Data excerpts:
· · ·
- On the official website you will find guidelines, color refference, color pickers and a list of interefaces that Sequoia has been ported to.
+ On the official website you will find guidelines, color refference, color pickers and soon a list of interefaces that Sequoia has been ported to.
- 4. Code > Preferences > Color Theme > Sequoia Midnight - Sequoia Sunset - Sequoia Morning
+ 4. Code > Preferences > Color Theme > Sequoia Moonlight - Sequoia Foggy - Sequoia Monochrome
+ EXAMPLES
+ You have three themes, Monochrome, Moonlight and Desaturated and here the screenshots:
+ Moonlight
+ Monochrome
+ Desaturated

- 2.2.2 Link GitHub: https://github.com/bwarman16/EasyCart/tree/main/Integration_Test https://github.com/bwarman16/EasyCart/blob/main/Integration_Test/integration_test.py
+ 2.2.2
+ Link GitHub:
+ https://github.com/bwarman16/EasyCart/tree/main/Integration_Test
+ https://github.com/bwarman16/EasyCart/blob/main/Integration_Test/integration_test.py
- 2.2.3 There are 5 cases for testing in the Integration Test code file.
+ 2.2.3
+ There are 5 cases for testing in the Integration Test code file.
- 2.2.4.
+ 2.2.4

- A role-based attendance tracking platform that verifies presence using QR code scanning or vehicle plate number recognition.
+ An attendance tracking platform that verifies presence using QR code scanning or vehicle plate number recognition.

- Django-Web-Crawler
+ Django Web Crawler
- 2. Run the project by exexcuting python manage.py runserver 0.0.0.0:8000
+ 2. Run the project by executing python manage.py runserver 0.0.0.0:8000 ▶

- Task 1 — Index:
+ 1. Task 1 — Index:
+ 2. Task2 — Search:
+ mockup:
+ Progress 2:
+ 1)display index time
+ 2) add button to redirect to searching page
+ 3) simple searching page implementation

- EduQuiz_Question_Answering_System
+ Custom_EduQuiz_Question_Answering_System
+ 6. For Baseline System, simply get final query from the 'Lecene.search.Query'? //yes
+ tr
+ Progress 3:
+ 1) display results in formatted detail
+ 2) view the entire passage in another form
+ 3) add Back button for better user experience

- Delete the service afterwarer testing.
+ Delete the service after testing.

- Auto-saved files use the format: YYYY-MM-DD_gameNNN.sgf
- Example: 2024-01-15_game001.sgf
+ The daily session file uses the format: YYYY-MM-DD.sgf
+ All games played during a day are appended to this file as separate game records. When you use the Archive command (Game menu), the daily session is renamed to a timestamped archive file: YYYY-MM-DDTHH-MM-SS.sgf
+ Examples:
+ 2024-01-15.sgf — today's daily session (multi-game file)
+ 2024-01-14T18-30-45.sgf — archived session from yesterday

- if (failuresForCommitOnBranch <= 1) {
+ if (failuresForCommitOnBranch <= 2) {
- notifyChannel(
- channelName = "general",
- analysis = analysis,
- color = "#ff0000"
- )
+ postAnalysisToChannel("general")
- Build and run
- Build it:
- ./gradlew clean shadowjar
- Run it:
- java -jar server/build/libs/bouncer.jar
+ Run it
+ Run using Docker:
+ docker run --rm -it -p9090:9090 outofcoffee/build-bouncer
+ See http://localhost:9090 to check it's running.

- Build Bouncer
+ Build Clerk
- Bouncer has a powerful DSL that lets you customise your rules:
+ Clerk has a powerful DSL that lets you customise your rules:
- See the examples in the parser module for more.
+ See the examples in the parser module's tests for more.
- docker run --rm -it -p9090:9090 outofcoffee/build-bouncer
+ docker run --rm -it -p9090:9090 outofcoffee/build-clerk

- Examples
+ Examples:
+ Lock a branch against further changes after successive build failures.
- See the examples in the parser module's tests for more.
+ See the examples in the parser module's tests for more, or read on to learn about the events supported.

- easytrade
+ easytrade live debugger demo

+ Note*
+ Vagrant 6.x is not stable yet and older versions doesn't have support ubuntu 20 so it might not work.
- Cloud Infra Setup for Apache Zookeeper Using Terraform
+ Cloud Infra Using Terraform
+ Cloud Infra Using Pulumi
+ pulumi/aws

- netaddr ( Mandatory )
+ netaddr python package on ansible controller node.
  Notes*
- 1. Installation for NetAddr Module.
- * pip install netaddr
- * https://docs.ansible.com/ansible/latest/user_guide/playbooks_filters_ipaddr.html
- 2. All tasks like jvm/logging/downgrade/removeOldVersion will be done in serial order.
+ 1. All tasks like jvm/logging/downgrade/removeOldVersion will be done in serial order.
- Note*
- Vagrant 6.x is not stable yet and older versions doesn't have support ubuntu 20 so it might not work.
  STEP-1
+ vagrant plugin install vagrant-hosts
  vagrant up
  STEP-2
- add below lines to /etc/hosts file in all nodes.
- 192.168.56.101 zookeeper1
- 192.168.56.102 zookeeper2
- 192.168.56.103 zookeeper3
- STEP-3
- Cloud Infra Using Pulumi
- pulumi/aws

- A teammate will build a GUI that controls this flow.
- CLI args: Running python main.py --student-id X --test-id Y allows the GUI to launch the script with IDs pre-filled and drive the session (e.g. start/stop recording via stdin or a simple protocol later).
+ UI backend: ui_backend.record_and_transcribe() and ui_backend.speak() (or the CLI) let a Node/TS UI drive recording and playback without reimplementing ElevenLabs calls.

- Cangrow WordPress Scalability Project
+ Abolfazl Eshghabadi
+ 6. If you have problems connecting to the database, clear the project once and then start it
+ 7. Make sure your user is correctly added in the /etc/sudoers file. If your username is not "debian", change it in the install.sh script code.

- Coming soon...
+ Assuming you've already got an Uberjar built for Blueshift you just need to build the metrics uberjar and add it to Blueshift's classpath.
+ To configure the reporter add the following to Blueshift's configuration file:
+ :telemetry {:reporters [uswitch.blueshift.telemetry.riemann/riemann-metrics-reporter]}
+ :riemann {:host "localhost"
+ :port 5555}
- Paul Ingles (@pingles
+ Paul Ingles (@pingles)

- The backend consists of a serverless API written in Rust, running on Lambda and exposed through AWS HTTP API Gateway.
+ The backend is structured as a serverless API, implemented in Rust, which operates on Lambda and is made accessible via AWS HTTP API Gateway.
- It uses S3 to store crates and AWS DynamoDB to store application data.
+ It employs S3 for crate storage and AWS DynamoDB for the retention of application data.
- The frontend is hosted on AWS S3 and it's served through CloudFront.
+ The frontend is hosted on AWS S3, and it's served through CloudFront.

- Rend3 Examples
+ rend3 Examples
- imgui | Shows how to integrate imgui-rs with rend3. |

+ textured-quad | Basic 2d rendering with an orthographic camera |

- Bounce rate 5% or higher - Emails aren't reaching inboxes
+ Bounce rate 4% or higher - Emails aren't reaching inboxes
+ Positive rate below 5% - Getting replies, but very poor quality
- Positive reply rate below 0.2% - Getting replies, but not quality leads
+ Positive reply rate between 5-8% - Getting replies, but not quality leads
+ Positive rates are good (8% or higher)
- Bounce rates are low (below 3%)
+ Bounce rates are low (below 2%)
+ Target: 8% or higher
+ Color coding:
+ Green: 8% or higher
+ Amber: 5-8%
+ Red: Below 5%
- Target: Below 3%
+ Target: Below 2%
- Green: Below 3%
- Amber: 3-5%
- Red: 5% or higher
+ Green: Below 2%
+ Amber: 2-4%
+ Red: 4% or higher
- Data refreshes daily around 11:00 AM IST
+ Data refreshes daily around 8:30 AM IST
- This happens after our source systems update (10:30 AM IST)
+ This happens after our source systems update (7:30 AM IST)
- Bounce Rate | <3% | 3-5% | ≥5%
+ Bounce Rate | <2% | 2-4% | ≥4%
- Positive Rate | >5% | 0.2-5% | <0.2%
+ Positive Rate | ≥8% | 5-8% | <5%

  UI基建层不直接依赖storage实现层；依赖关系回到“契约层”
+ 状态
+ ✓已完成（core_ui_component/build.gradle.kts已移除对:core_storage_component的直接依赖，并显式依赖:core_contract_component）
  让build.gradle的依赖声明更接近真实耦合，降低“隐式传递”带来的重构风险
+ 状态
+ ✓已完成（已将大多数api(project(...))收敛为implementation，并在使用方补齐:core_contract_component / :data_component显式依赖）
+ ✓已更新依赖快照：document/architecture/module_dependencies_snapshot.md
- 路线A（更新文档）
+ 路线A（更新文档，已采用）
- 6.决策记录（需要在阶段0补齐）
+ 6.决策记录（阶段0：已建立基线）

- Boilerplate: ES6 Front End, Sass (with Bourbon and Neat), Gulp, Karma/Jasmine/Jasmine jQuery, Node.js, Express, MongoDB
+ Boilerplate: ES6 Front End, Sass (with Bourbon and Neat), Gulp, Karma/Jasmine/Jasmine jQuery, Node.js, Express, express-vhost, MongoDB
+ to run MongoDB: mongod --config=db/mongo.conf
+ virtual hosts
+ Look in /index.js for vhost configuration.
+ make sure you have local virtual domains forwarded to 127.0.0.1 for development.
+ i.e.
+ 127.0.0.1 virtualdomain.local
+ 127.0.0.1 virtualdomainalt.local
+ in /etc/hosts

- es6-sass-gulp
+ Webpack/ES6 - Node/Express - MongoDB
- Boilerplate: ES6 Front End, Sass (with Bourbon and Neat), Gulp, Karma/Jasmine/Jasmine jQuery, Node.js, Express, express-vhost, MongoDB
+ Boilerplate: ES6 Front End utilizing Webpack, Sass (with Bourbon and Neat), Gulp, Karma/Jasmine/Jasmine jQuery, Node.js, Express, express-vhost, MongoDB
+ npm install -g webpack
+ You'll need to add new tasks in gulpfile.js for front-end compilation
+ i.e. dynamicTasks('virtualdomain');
· · ·
§ **Task item**:
Output exactly the line containing "8:30 AM IST" together with every line after it, ending at the final line of the entries.

§ **Answer section**:
+ Data refreshes daily around 8:30 AM IST
- This happens after our source systems update (10:30 AM IST)
+ This happens after our source systems update (7:30 AM IST)
- Bounce Rate | <3% | 3-5% | ≥5%
+ Bounce Rate | <2% | 2-4% | ≥4%
- Positive Rate | >5% | 0.2-5% | <0.2%
+ Positive Rate | ≥8% | 5-8% | <5%

  UI基建层不直接依赖storage实现层；依赖关系回到“契约层”
+ 状态
+ ✓已完成（core_ui_component/build.gradle.kts已移除对:core_storage_component的直接依赖，并显式依赖:core_contract_component）
  让build.gradle的依赖声明更接近真实耦合，降低“隐式传递”带来的重构风险
+ 状态
+ ✓已完成（已将大多数api(project(...))收敛为implementation，并在使用方补齐:core_contract_component / :data_component显式依赖）
+ ✓已更新依赖快照：document/architecture/module_dependencies_snapshot.md
- 路线A（更新文档）
+ 路线A（更新文档，已采用）
- 6.决策记录（需要在阶段0补齐）
+ 6.决策记录（阶段0：已建立基线）

- Boilerplate: ES6 Front End, Sass (with Bourbon and Neat), Gulp, Karma/Jasmine/Jasmine jQuery, Node.js, Express, MongoDB
+ Boilerplate: ES6 Front End, Sass (with Bourbon and Neat), Gulp, Karma/Jasmine/Jasmine jQuery, Node.js, Express, express-vhost, MongoDB
+ to run MongoDB: mongod --config=db/mongo.conf
+ virtual hosts
+ Look in /index.js for vhost configuration.
+ make sure you have local virtual domains forwarded to 127.0.0.1 for development.
+ i.e.
+ 127.0.0.1 virtualdomain.local
+ 127.0.0.1 virtualdomainalt.local
+ in /etc/hosts

- es6-sass-gulp
+ Webpack/ES6 - Node/Express - MongoDB
- Boilerplate: ES6 Front End, Sass (with Bourbon and Neat), Gulp, Karma/Jasmine/Jasmine jQuery, Node.js, Express, express-vhost, MongoDB
+ Boilerplate: ES6 Front End utilizing Webpack, Sass (with Bourbon and Neat), Gulp, Karma/Jasmine/Jasmine jQuery, Node.js, Express, express-vhost, MongoDB
+ npm install -g webpack
+ You'll need to add new tasks in gulpfile.js for front-end compilation
+ i.e. dynamicTasks('virtualdomain');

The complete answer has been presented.